▶ Data records:
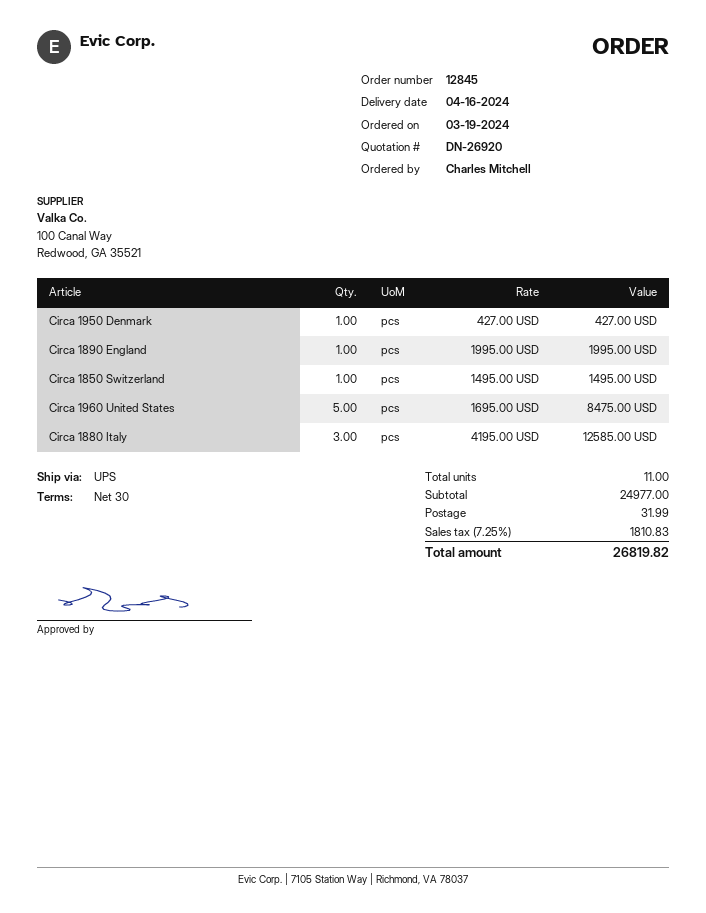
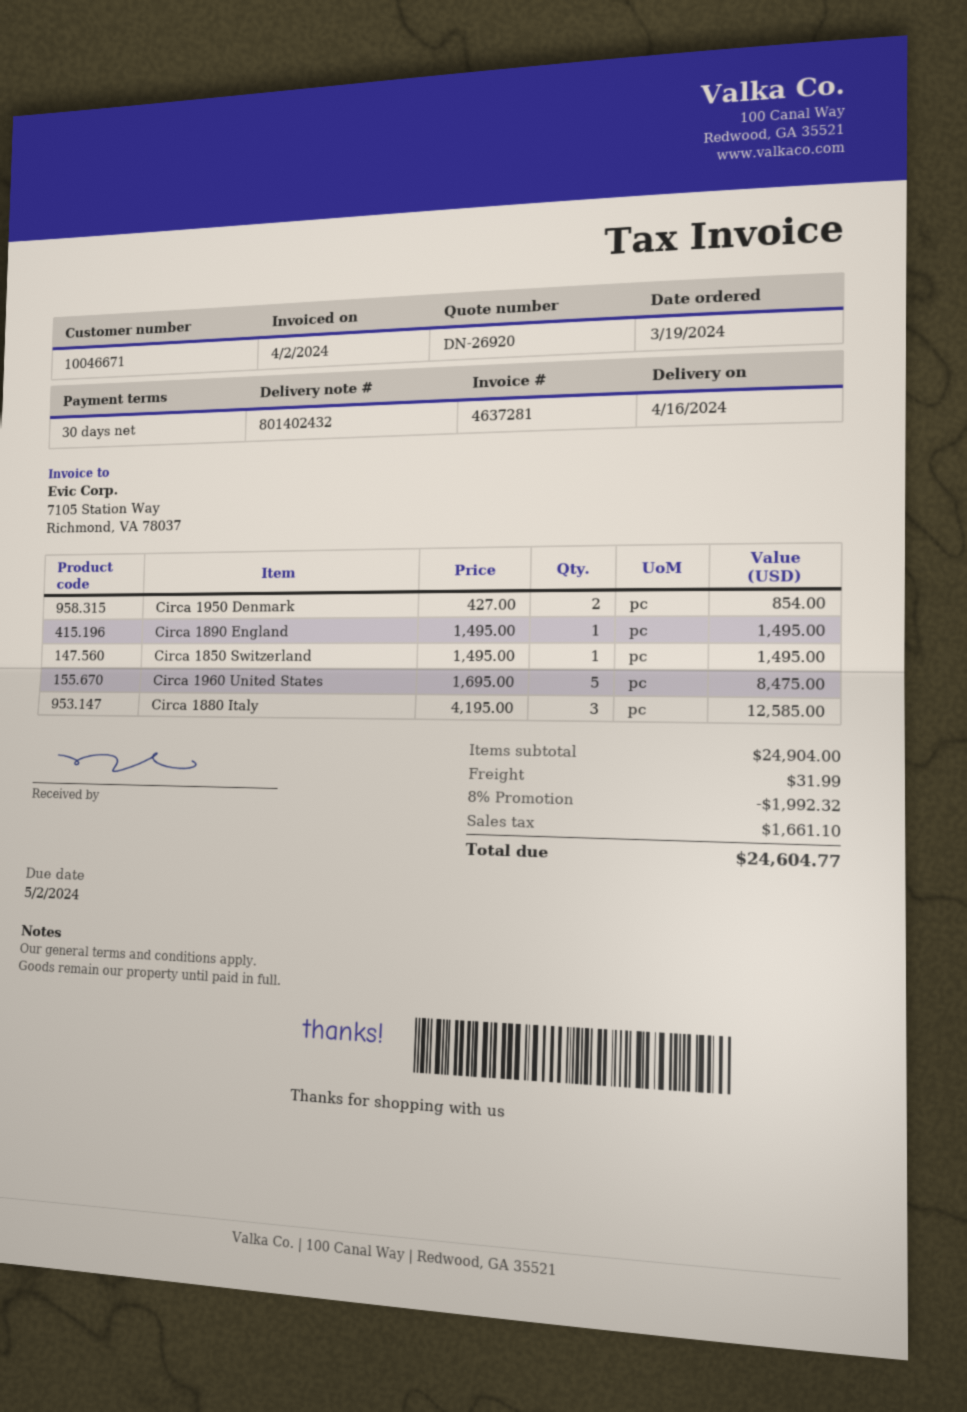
Circa 1950 Denmark: 1 x 427.00 = 427.00 -> 2 x 427.00 = 854.00
Circa 1890 England: 1 x 1995.00 = 1995.00 -> 1 x 1495.00 = 1495.00
subtotal: 24977.00 -> 24904.00
discount: none -> 8% = 1992.32
tax: 1810.83 -> 1661.10
total: 26819.82 -> 24604.77

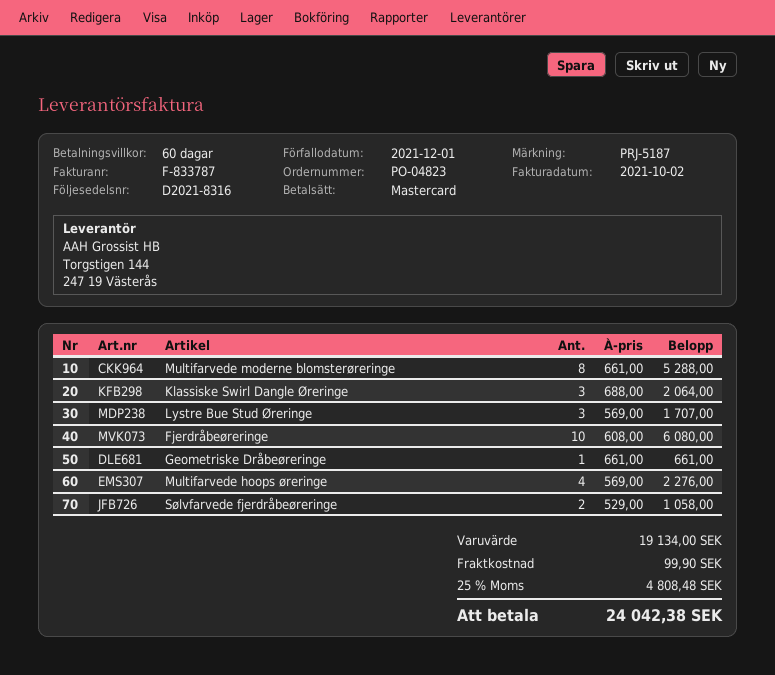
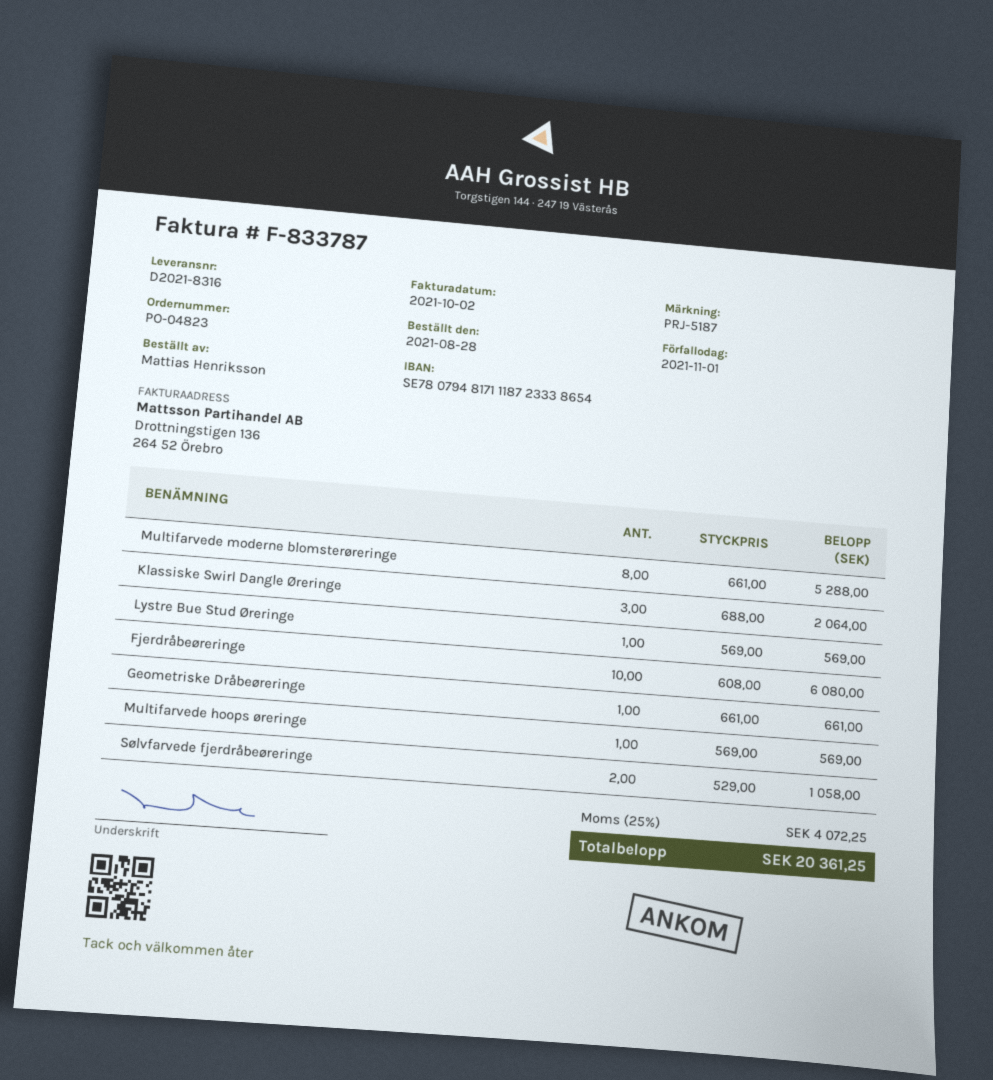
due date: 2021-12-01 -> 2021-11-01
Lystre Bue Stud Øreringe: 3 x 569.00 = 1707.00 -> 1 x 569.00 = 569.00
Multifarvede hoops øreringe: 4 x 569.00 = 2276.00 -> 1 x 569.00 = 569.00
shipping: 99.90 -> none
tax: 25% = 4808.48 -> 25% = 4072.25
total: 24042.38 -> 20361.25

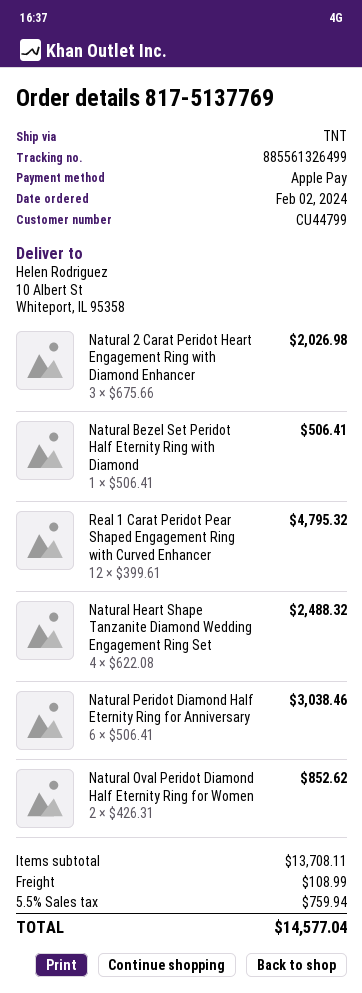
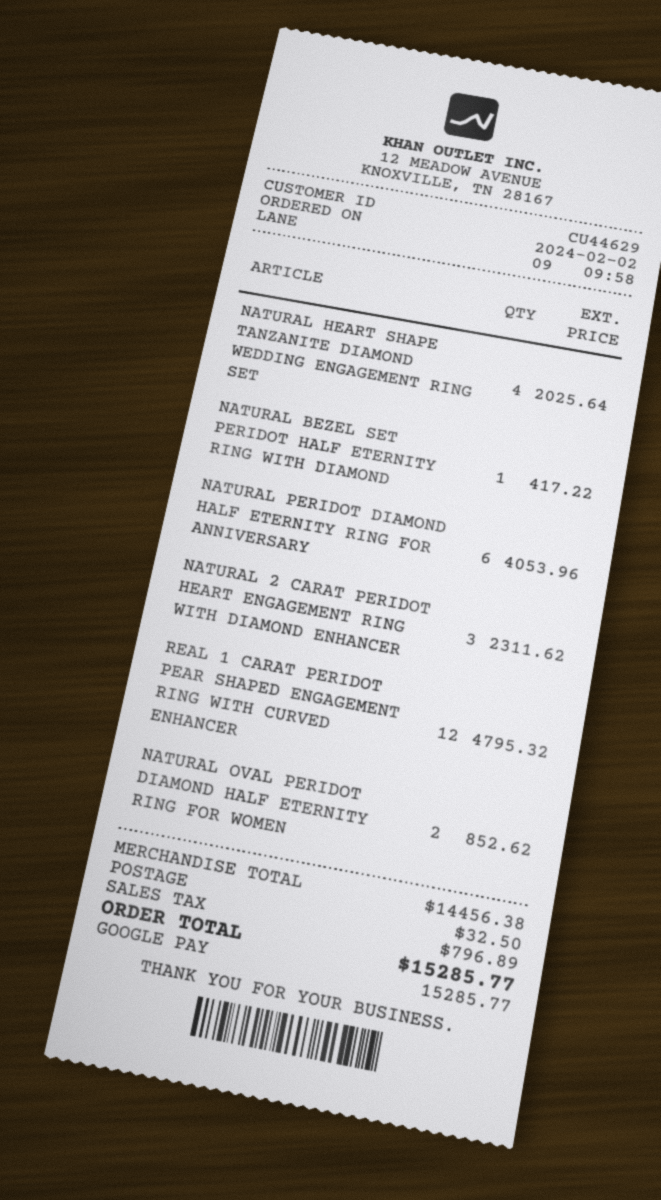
customer number: CU44799 -> CU44629
payment method: Apple Pay -> Google Pay
Natural 2 Carat Peridot Heart Engagement Ring with Diamond Enhancer: 3 for 2026.98 -> 3 for 2311.62
Natural Bezel Set Peridot Half Eternity Ring with Diamond: 1 for 506.41 -> 1 for 417.22
Natural Heart Shape Tanzanite Diamond Wedding Engagement Ring Set: 4 for 2488.32 -> 4 for 2025.64
Natural Peridot Diamond Half Eternity Ring for Anniversary: 6 for 3038.46 -> 6 for 4053.96
subtotal: 13708.11 -> 14456.38
shipping: 108.99 -> 32.50
tax: 759.94 -> 796.89
total: 14577.04 -> 15285.77

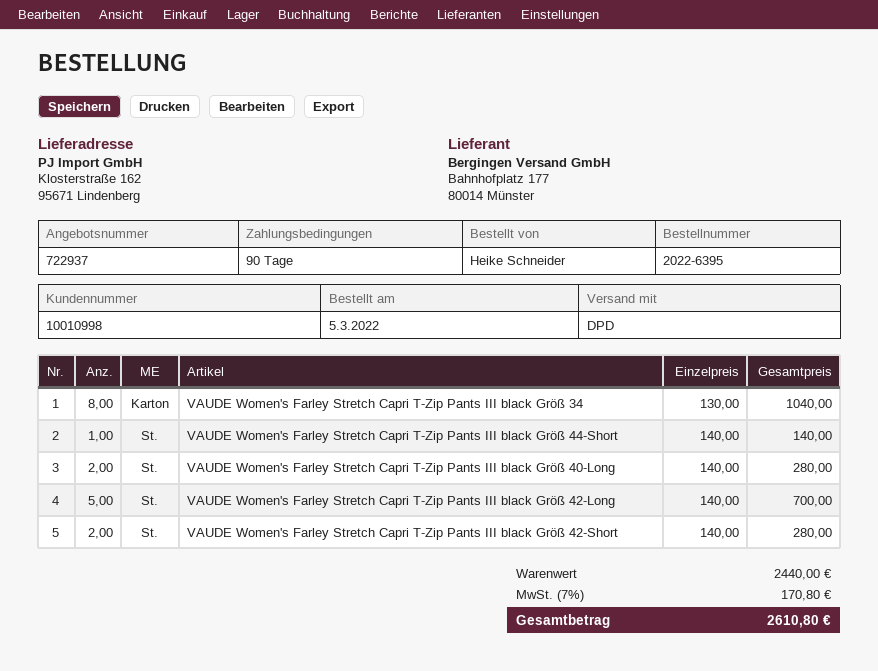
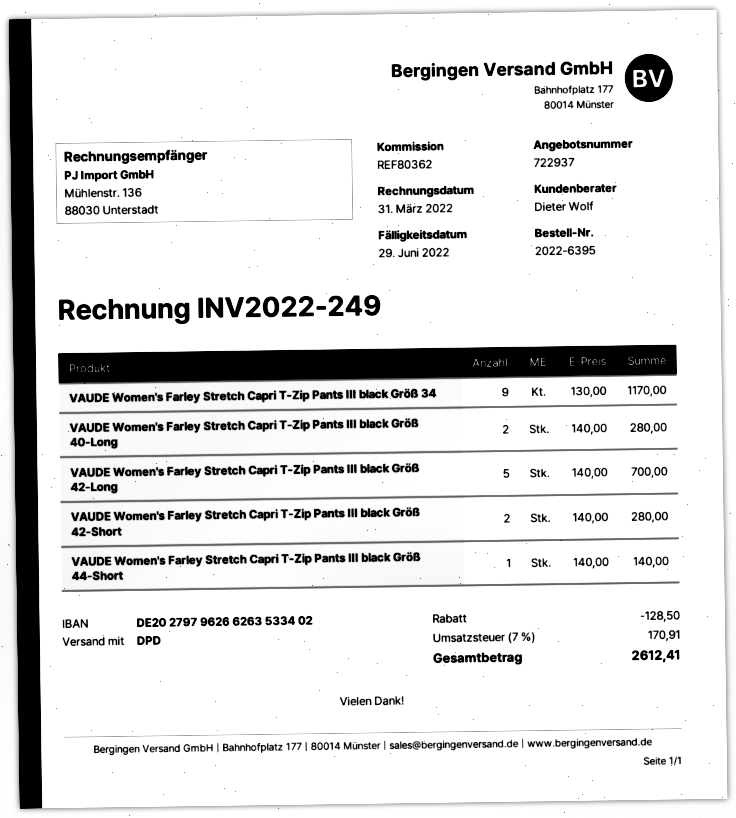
VAUDE Women's Farley Stretch Capri T-Zip Pants III black Größ 34: 8 x 130.00 = 1040.00 -> 9 x 130.00 = 1170.00
discount: none -> 128.50
tax: 7% = 170.80 -> 7% = 170.91
total: 2610.80 -> 2612.41

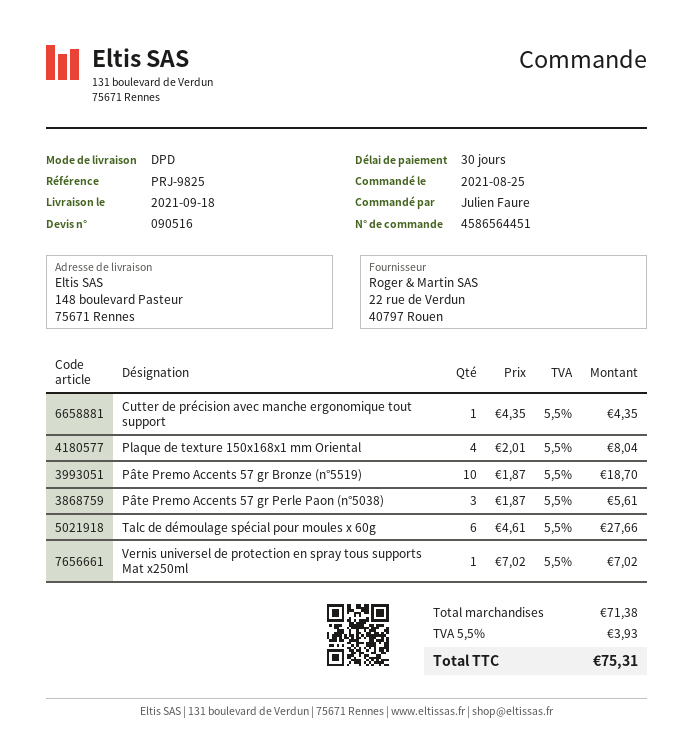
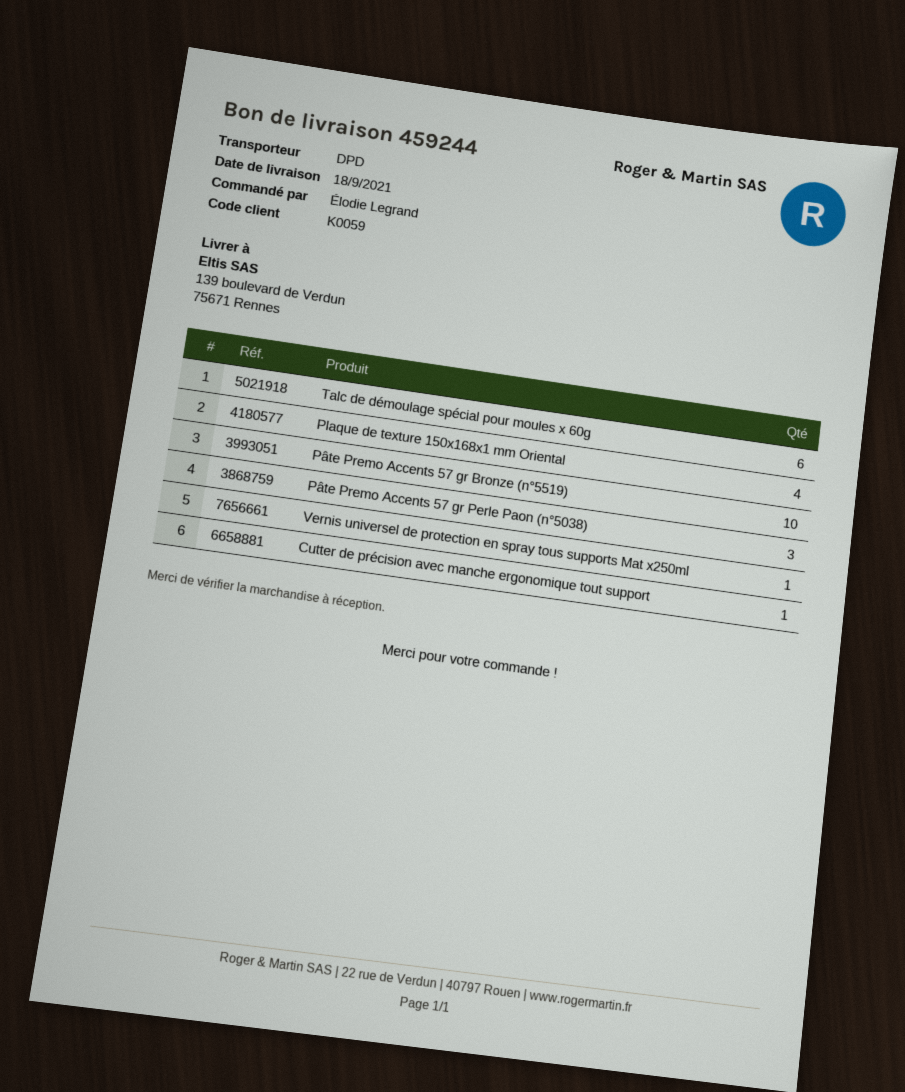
ordered by: Julien Faure -> Élodie Legrand
ship to: 148 boulevard Pasteur, 75671 Rennes -> 139 boulevard de Verdun, 75671 Rennes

▶ Task description:
With the pictures dropped, write out all of the entries word for word.

▶ Worked solution:
Circa 1950 Denmark: 1 x 427.00 = 427.00 -> 2 x 427.00 = 854.00
Circa 1890 England: 1 x 1995.00 = 1995.00 -> 1 x 1495.00 = 1495.00
subtotal: 24977.00 -> 24904.00
discount: none -> 8% = 1992.32
tax: 1810.83 -> 1661.10
total: 26819.82 -> 24604.77

due date: 2021-12-01 -> 2021-11-01
Lystre Bue Stud Øreringe: 3 x 569.00 = 1707.00 -> 1 x 569.00 = 569.00
Multifarvede hoops øreringe: 4 x 569.00 = 2276.00 -> 1 x 569.00 = 569.00
shipping: 99.90 -> none
tax: 25% = 4808.48 -> 25% = 4072.25
total: 24042.38 -> 20361.25

customer number: CU44799 -> CU44629
payment method: Apple Pay -> Google Pay
Natural 2 Carat Peridot Heart Engagement Ring with Diamond Enhancer: 3 for 2026.98 -> 3 for 2311.62
Natural Bezel Set Peridot Half Eternity Ring with Diamond: 1 for 506.41 -> 1 for 417.22
Natural Heart Shape Tanzanite Diamond Wedding Engagement Ring Set: 4 for 2488.32 -> 4 for 2025.64
Natural Peridot Diamond Half Eternity Ring for Anniversary: 6 for 3038.46 -> 6 for 4053.96
subtotal: 13708.11 -> 14456.38
shipping: 108.99 -> 32.50
tax: 759.94 -> 796.89
total: 14577.04 -> 15285.77

VAUDE Women's Farley Stretch Capri T-Zip Pants III black Größ 34: 8 x 130.00 = 1040.00 -> 9 x 130.00 = 1170.00
discount: none -> 128.50
tax: 7% = 170.80 -> 7% = 170.91
total: 2610.80 -> 2612.41

ordered by: Julien Faure -> Élodie Legrand
ship to: 148 boulevard Pasteur, 75671 Rennes -> 139 boulevard de Verdun, 75671 Rennes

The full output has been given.